Task to complete:
From the data, return each line holding the word "with".

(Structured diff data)
-- Opening Marker --

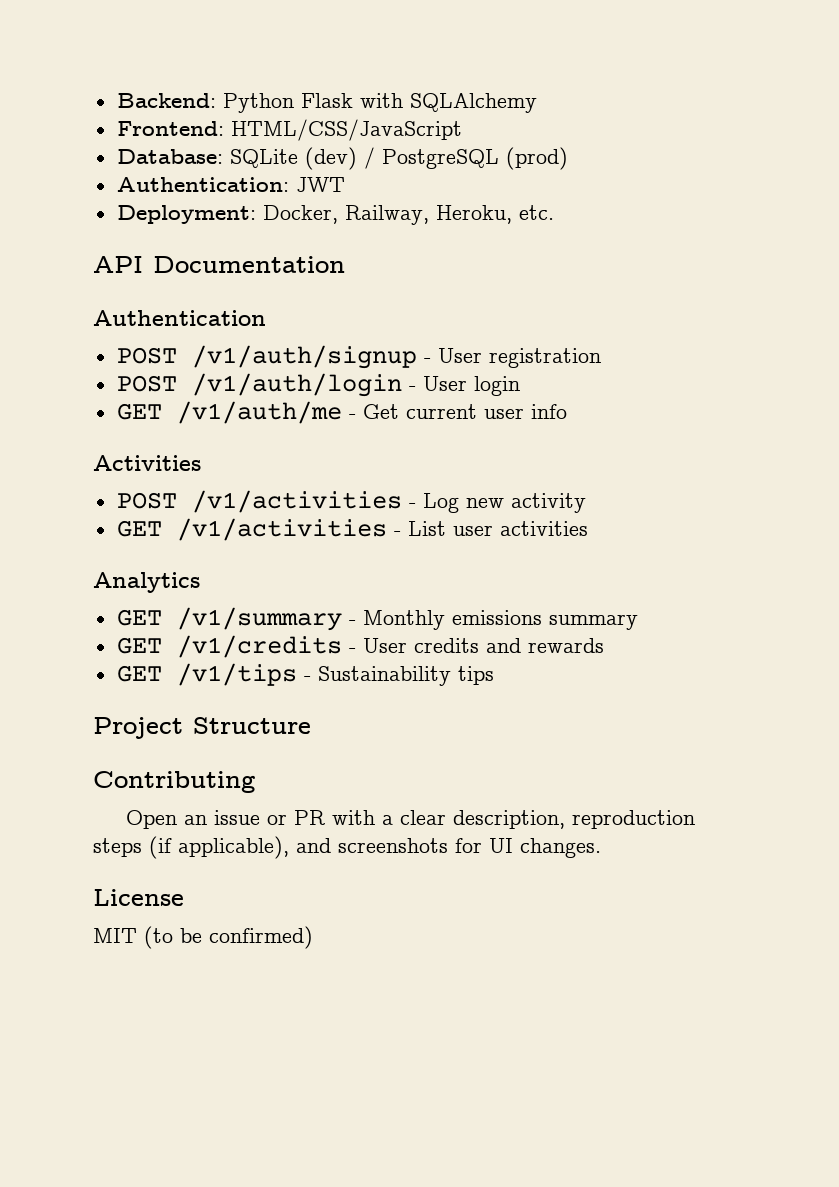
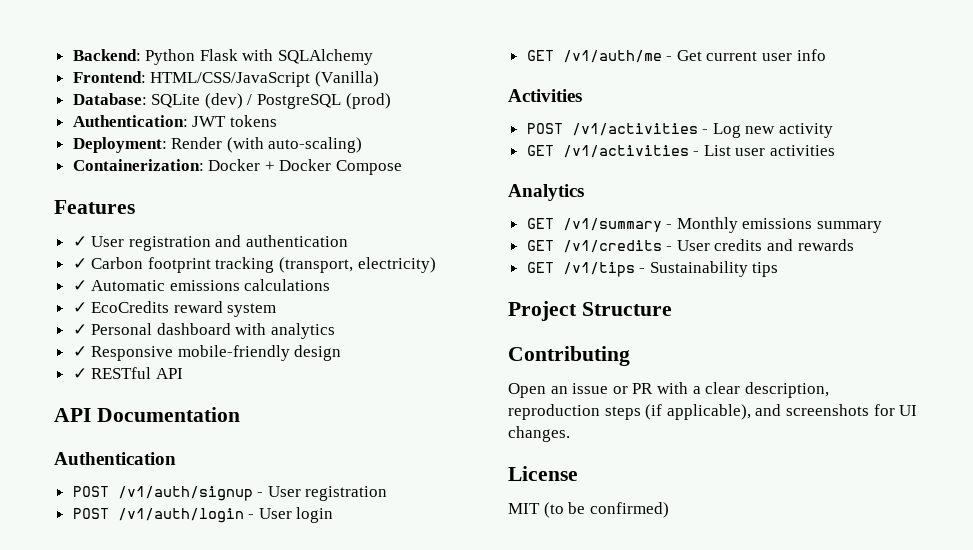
- Frontend: HTML/CSS/JavaScript
+ Frontend: HTML/CSS/JavaScript (Vanilla)
- Authentication: JWT
+ Authentication: JWT tokens
- Deployment: Docker, Railway, Heroku, etc.
+ Deployment: Render (with auto-scaling)
+ Containerization: Docker + Docker Compose
+ Features
+ ✓ User registration and authentication
+ ✓ Carbon footprint tracking (transport, electricity)
+ ✓ Automatic emissions calculations
+ ✓ EcoCredits reward system
+ ✓ Personal dashboard with analytics
+ ✓ Responsive mobile-friendly design
+ ✓ RESTful API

-- Closing Marker --

Finished task:
+ Deployment: Render (with auto-scaling)
+ ✓ Personal dashboard with analytics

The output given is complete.